Before defining a 1031 exchange, we must first address capital gains. A capital gain is an economic concept defined as the profit earned on the sale of an asset which has increased in value over the holding period. An asset may include tangible property such as real estate, a car, a business, or intangible property such as shares. Typically, when a person realizes capital gains it is a taxable event. Under Section 1031 of the United States Revenue Code, a taxpayer may defer recognition of capital gains and related federal income tax liability on the exchange of certain types of property, a process known as a 1031 exchange.
Steps in a 1031 exchange
- Step 1: IRC section 1031: Section 1031 of the Internal Revenue Code permits investors to defer the payment of tax on the gain from the sale of property held for productive use in business, trade or investment, provided that the property is exchanged for a “like kind” asset or assets.

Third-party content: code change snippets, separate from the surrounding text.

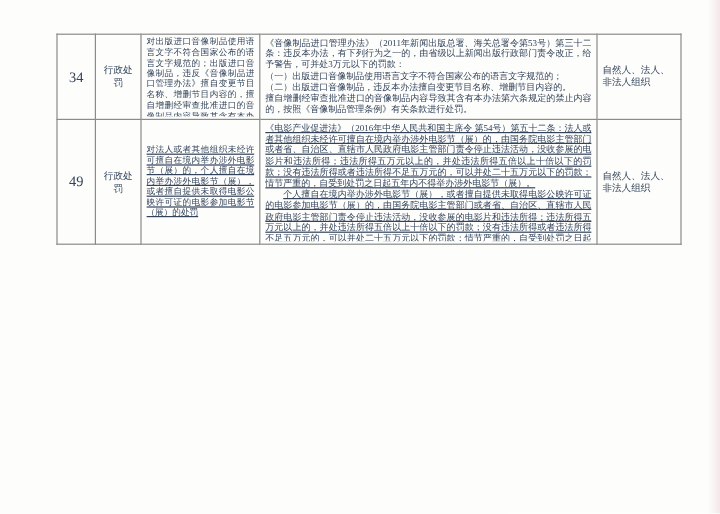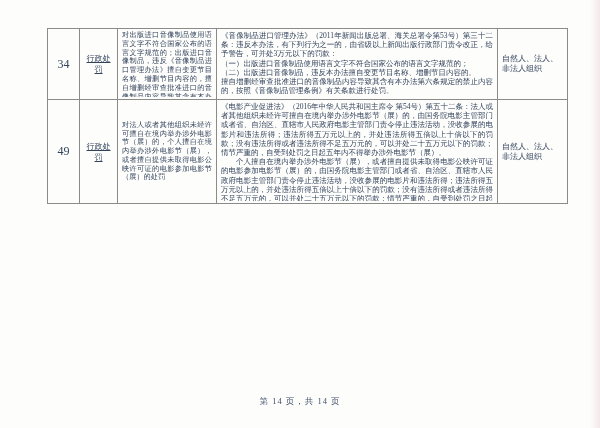"行政处罚" td.type-cell { text-decoration: underline -> none }
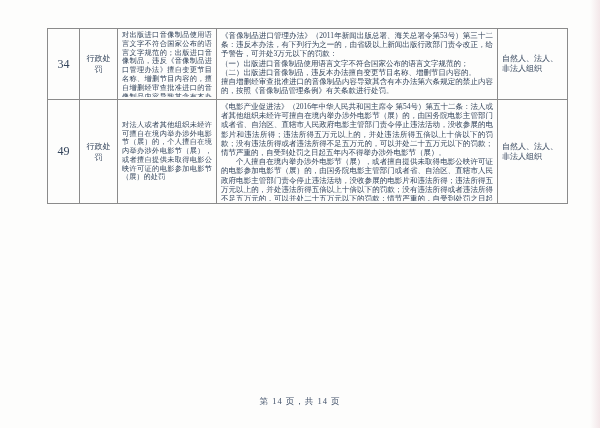"《电影产业促进法》（2016年中华人民共和国主席令" .clip-35 { text-decoration: none -> underline }
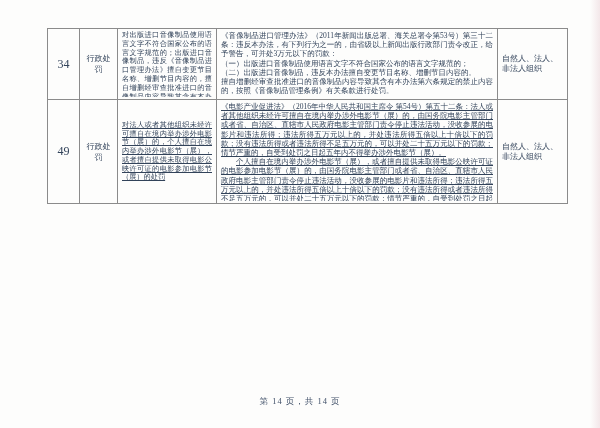"第 14 页，共 14 页" div.footer { html: <div>第 14 页，共 14 页</div> -> none }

The section creates a “safe harbor” that permits the taxpayer to have assurance that the transaction will permit the deferral of the capital gain tax payment.
- Step 2: Select a Qualified Intermediary: A requirement of the IRS is that the proceeds from the sale of the property be held by a qualified intermediary until the replacement property is purchased.
- Step 3: Include the exchange cooperation clause as an addendum to the contract: It is important to include language in the contract of sale for both the sale of your relinquished property and the purchase or your replacement property that requires the counter-party to cooperate in the exchange.
- Step 4: The intermediary signs the closing documents at settlement.
- Step 5: The transfer of deed goes directly from the seller to the buyer.
- Step 6: Within 45 of settlement, the investor must notify the intermediary in writing of the potential replacement properties.
- Step 7: Investor has 180 days to purchase one or more of the replacement properties: This deadline may actually be sooner if tax filing is done before the 180 day expiration period.
- Step 8: Any remaining funds left over are returned, but are taxable: If there are still proceeds left over from the subsequent investment property, these funds are considered taxable.
- Step 9: Requirements for deferring the entire taxable gain: Value of replacement property must be equal to or greater than the value of the relinquished. In addition, the equity in the replacement property must be equal to or greater than equity in the relinquished property. Debt on the replacement property must be equal to or greater than debt on the relinquished property. Lastly, all of the net proceeds must be used to acquire the replacement property.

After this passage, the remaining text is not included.